■ **Exercise aim**
Every line of the records below that holds the word "cotton" should be copied out.

Edit tracking data:
★ ★ ★

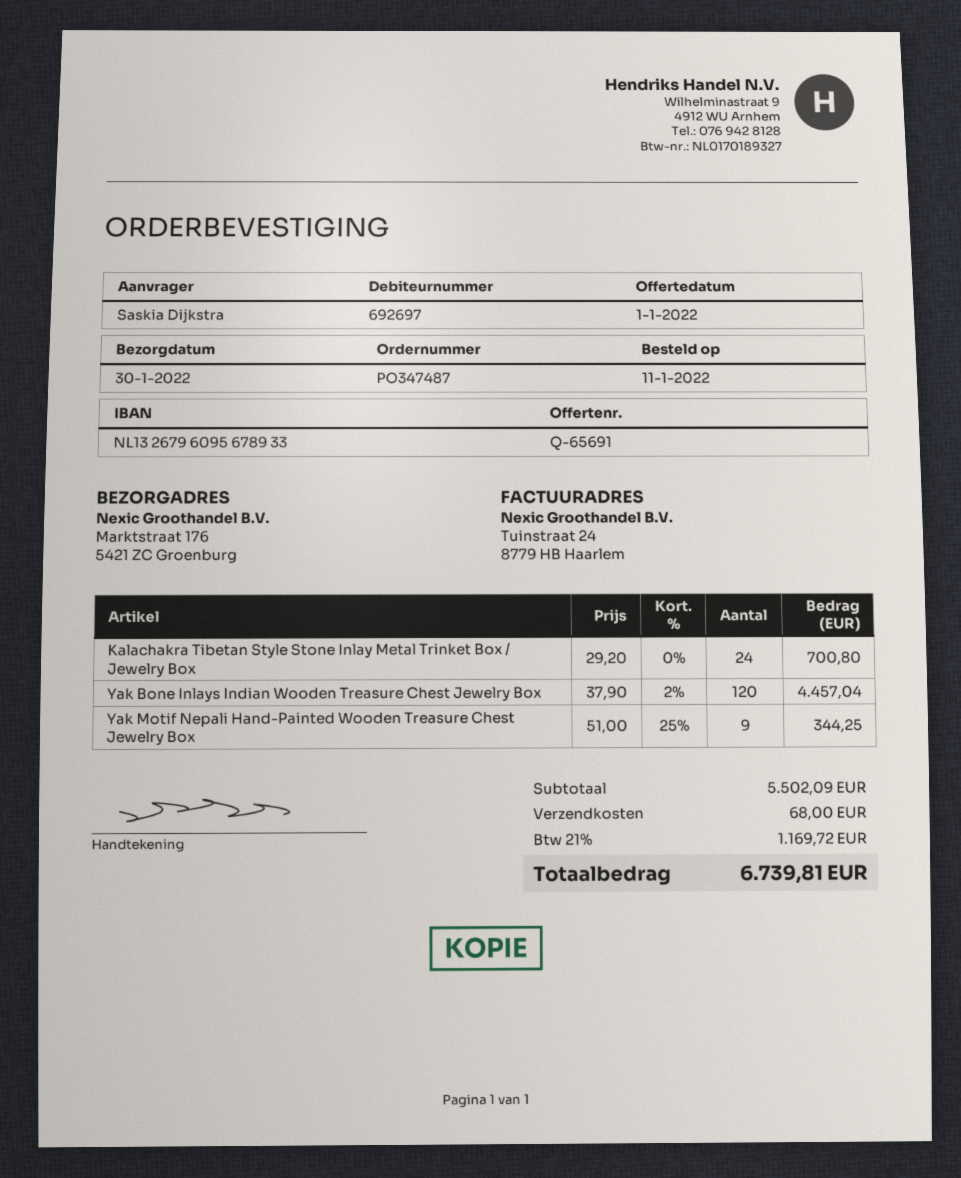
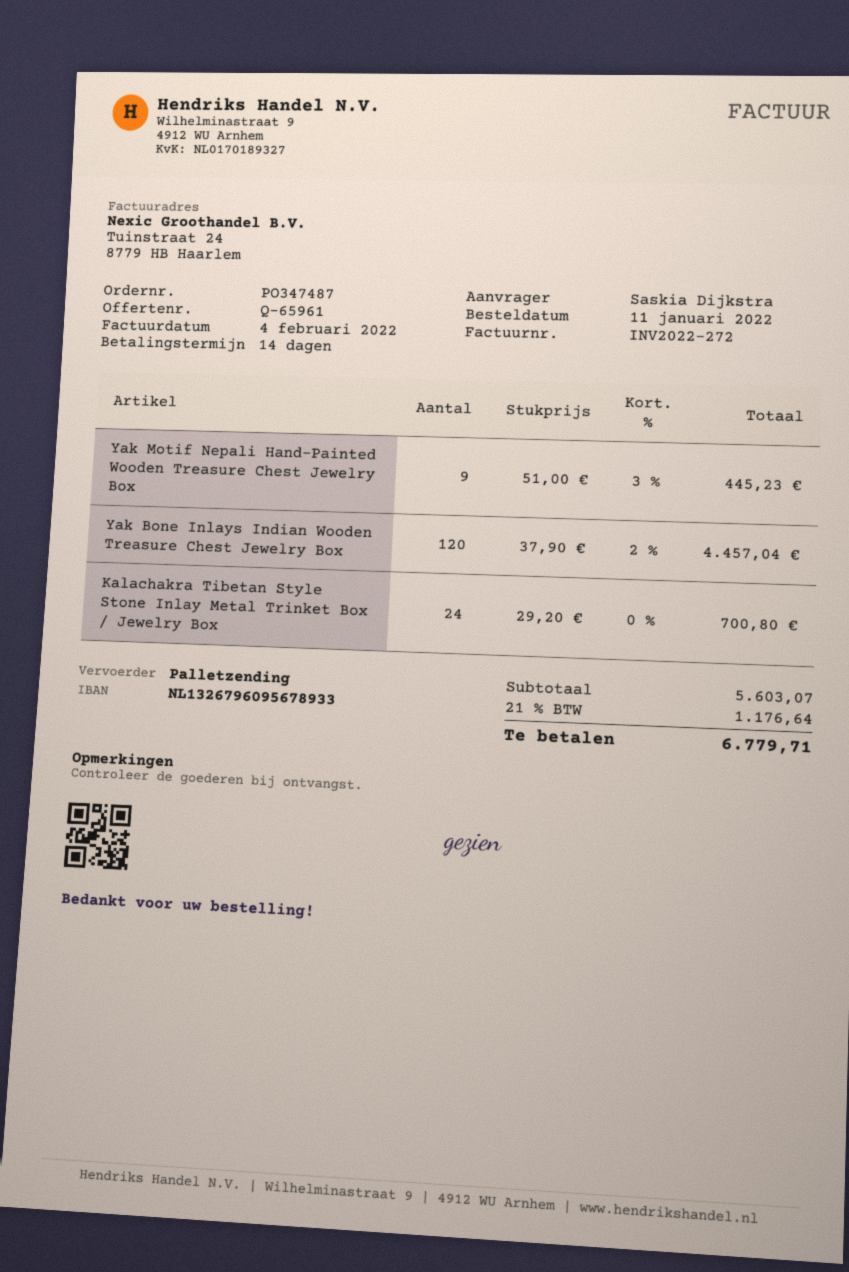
quote number: Q-65691 -> Q-65961
Yak Motif Nepali Hand-Painted Wooden Treasure Chest Jewelry Box: 9 x 51.00 - 25% = 344.25 -> 9 x 51.00 - 3% = 445.23
subtotal: 5502.09 -> 5603.07
shipping: 68.00 -> none
tax: 21% = 1169.72 -> 21% = 1176.64
total: 6739.81 -> 6779.71

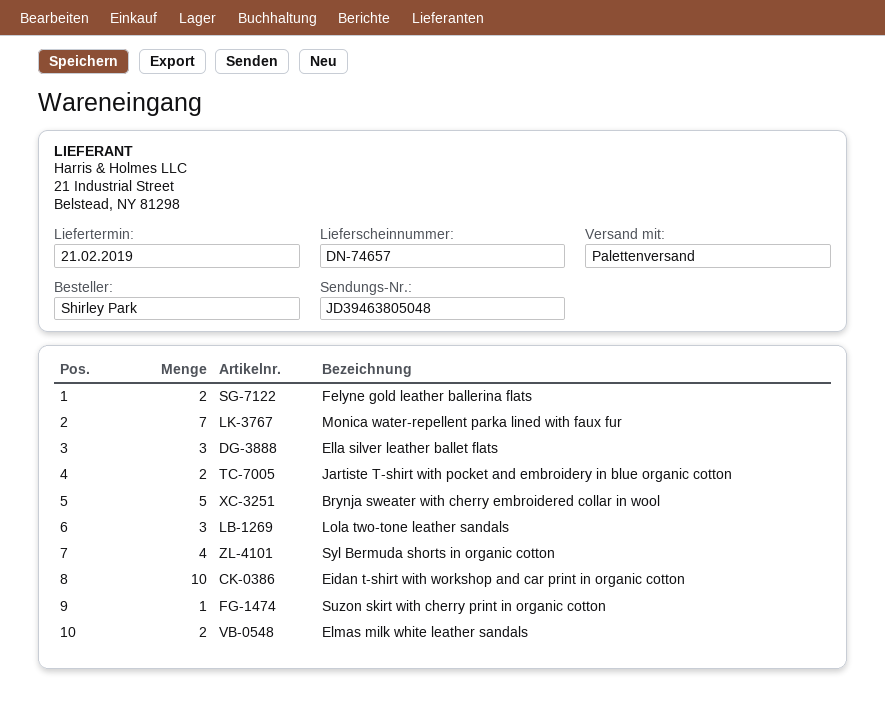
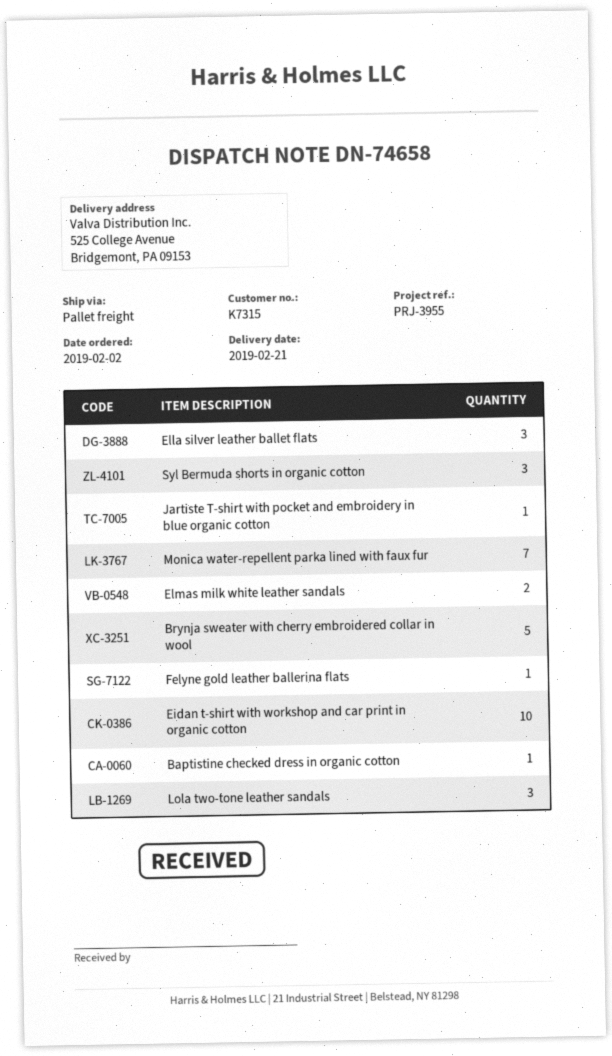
delivery note number: DN-74657 -> DN-74658
Felyne gold leather ballerina flats: 2 -> 1
Jartiste T-shirt with pocket and embroidery in blue organic cotton: 2 -> 1
Syl Bermuda shorts in organic cotton: 4 -> 3
Suzon skirt with cherry print in organic cotton: 1 -> none
Baptistine checked dress in organic cotton: none -> 1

★ ★ ★

■ **Task answer**
Jartiste T-shirt with pocket and embroidery in blue organic cotton: 2 -> 1
Syl Bermuda shorts in organic cotton: 4 -> 3
Suzon skirt with cherry print in organic cotton: 1 -> none
Baptistine checked dress in organic cotton: none -> 1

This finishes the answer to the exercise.